Medications and treatments are said to have a palliative effect if they relieve symptoms without having a curative effect on the underlying disease or cause. This can include treating nausea related to chemotherapy or something as simple as morphine to treat the pain of broken leg or ibuprofen to treat pain related to an influenza infection.
Palliative care is given to people who have any serious illness and who have physical, psychological, social, or spiritual distress as a result of the treatment they are seeking or receiving. Palliative care increases comfort by lessening pain, controlling symptoms, and lessening stress for the patient and family, and should not be delayed when it is indicated.
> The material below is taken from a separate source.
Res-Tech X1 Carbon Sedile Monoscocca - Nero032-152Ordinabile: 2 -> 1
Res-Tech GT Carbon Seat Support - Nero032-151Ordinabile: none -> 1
Evidence shows that end-of-life communication interventions decrease utilization (such as length of stay), particularly in the intensive care unit setting, and that palliative care interventions (mostly in the outpatient setting) are effective for improving patient and caregiver perceptions of care.
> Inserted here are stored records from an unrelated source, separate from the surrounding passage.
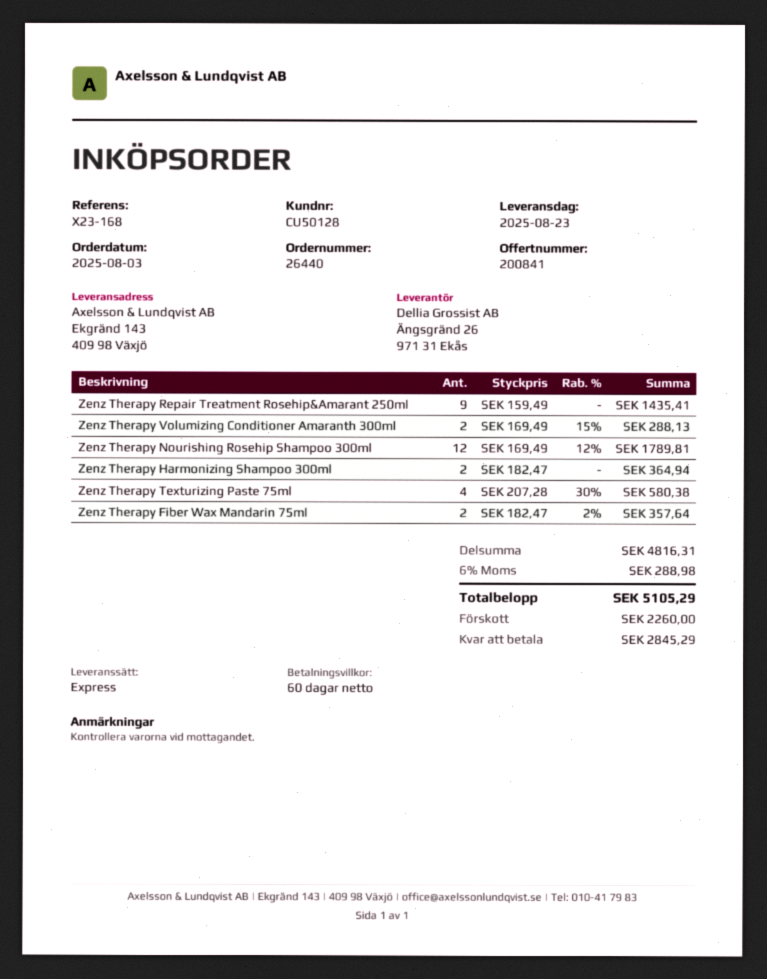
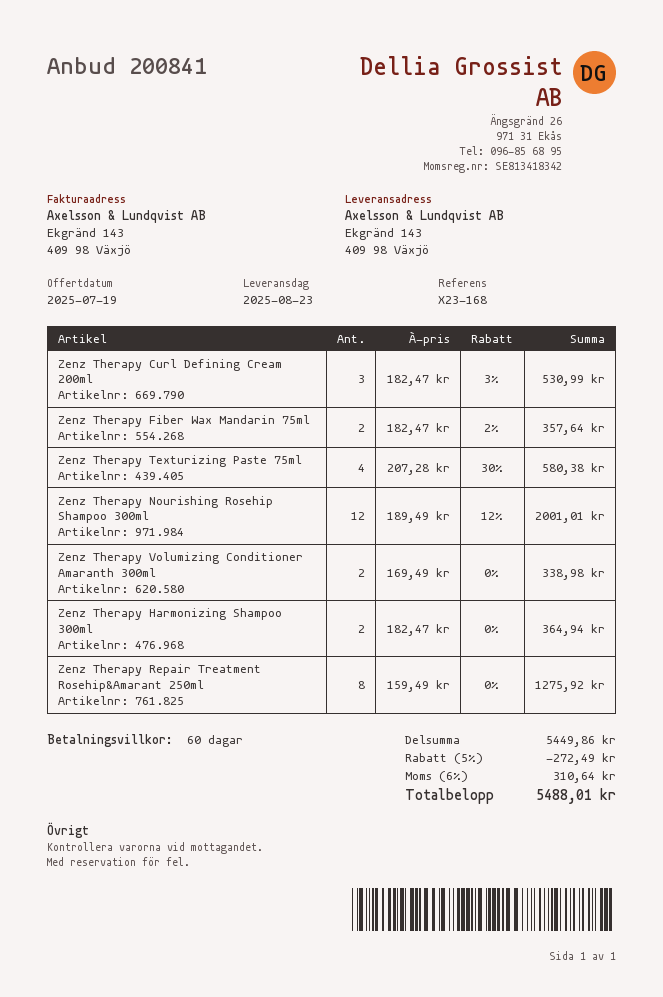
Zenz Therapy Repair Treatment Rosehip&Amarant 250ml: 9 x 159.49 = 1435.41 -> 8 x 159.49 = 1275.92
Zenz Therapy Volumizing Conditioner Amaranth 300ml: 2 x 169.49 - 15% = 288.13 -> 2 x 169.49 = 338.98
Zenz Therapy Nourishing Rosehip Shampoo 300ml: 12 x 169.49 - 12% = 1789.81 -> 12 x 189.49 - 12% = 2001.01
Zenz Therapy Curl Defining Cream 200ml: none -> 3 x 182.47 - 3% = 530.99
subtotal: 4816.31 -> 5449.86
discount: none -> 5% = 272.49
tax: 6% = 288.98 -> 6% = 310.64
total: 5105.29 -> 5488.01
Palliative care is not reserved for people in end-of-life care and can improve quality of life, decrease depressive symptoms, and increase survival time. If palliative care is indicated for a person in an emergency department, then that care should begin in the emergency department immediately and with referral to additional palliative care services. Emergency care physicians often are the first medical professionals to open the discussion about palliative care and hospice services with people needing care and their families.
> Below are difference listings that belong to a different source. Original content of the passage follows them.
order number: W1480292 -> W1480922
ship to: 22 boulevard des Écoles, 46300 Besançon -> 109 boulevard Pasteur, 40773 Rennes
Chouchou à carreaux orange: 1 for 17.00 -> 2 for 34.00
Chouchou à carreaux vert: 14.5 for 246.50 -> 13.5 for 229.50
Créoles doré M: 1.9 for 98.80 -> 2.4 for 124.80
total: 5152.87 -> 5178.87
In some cases, medical specialty professional organizations recommend that sick people and physicians respond to an illness only with palliative care and not with a therapy directed at the disease. The following items are indications named by the American Society of Clinical Oncology as characteristics of a person who should receive palliative care but not any cancer-directed therapy.
These characteristics may be generally applicable to other disease conditions besides cancer.
Palliative care is a term derived from Latin palliare, "to cloak." It refers to specialised medical care for people with serious illnesses. It is focused on providing people with relief from the symptoms, pain and stress of a serious illness — whatever the prognosis. The goal is to improve quality of life for both the sick person and the family as they are the central system for care.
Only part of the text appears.